Say how many lines below hold the word "Liberation"; give the number by itself.

--- Records provided ---
——————

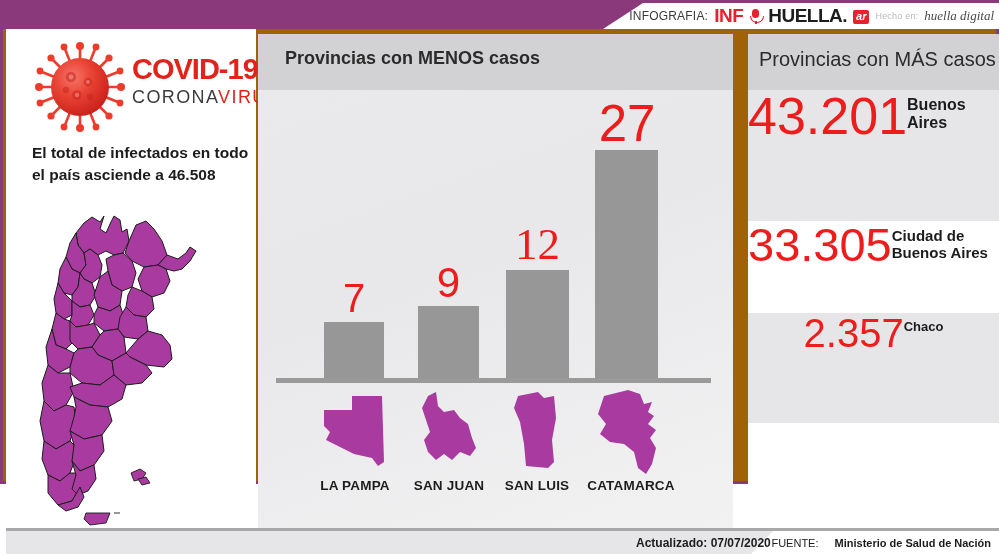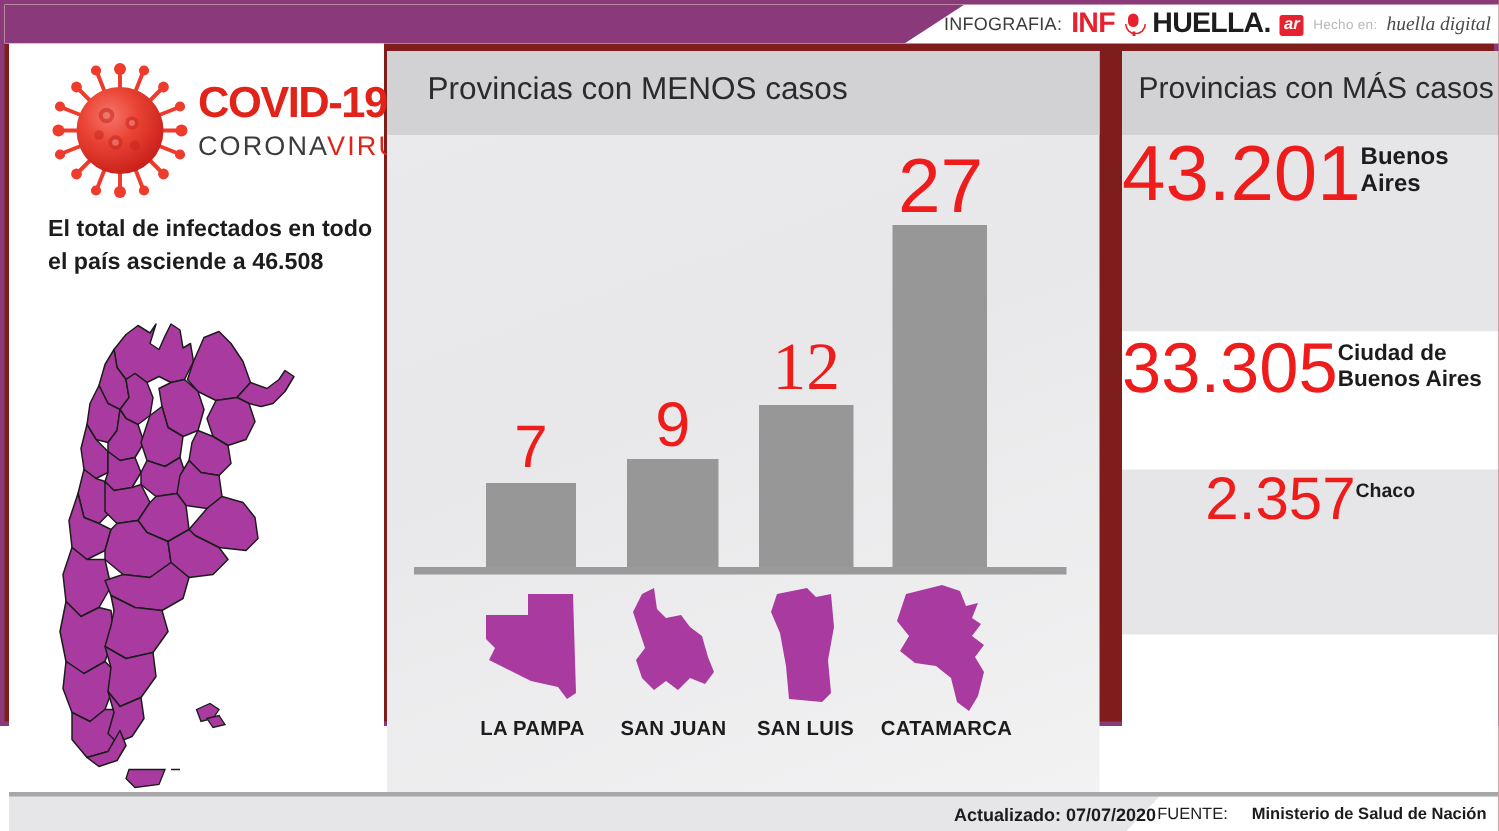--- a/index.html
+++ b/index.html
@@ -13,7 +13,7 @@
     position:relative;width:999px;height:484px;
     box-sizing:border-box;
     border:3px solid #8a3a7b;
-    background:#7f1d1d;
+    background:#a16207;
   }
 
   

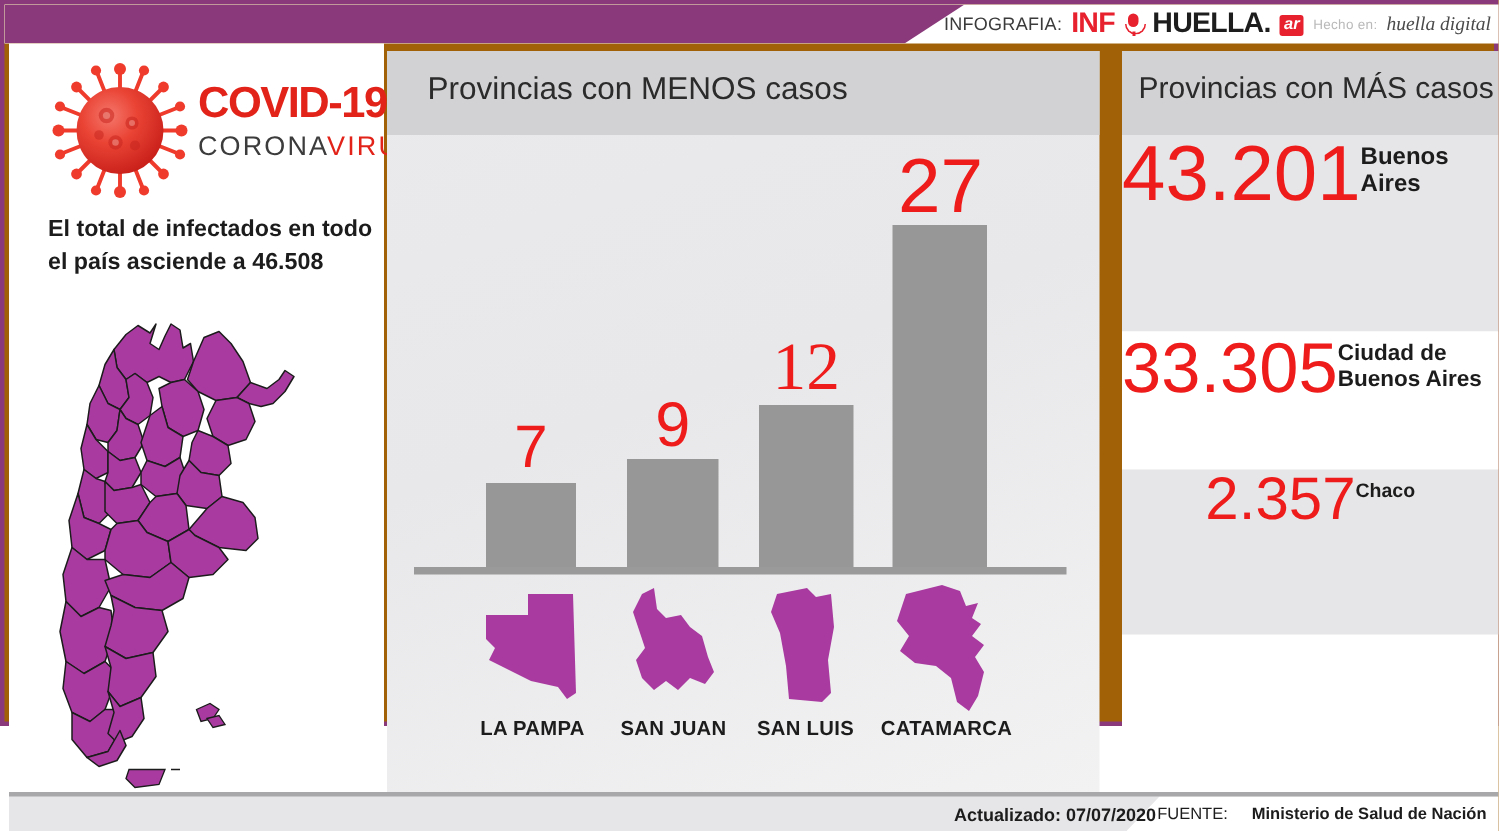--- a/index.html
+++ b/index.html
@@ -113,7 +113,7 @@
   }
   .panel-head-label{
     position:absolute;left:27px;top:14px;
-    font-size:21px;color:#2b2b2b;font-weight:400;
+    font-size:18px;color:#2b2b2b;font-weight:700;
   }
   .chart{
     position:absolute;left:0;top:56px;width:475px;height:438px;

——————

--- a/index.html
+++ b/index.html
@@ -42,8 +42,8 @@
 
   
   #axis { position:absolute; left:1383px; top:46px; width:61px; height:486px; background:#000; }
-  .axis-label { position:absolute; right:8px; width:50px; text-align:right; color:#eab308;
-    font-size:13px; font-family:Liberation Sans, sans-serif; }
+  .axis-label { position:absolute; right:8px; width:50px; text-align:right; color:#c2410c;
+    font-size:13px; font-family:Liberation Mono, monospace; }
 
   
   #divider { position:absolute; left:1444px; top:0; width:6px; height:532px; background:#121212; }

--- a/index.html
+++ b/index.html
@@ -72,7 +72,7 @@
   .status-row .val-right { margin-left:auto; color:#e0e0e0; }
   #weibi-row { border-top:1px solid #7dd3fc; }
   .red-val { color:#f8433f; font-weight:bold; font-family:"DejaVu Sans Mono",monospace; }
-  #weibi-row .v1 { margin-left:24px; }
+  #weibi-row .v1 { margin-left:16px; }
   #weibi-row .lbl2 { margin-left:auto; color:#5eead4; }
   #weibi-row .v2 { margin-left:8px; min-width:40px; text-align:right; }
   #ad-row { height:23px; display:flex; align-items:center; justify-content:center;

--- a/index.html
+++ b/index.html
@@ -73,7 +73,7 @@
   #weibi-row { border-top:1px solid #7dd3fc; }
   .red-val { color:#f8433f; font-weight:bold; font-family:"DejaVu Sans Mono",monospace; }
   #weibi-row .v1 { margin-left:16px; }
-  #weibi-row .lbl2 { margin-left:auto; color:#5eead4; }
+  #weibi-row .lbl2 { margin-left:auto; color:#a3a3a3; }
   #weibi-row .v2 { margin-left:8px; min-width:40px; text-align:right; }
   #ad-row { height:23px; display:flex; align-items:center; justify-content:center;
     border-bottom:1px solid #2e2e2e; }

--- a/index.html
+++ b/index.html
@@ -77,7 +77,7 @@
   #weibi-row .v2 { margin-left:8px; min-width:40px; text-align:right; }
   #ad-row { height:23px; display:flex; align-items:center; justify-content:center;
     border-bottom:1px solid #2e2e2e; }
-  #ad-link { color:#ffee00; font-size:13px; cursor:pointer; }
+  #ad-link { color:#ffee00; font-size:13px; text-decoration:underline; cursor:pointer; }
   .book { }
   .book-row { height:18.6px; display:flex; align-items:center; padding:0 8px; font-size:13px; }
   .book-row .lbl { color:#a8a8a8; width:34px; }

——————

--- Task result ---
2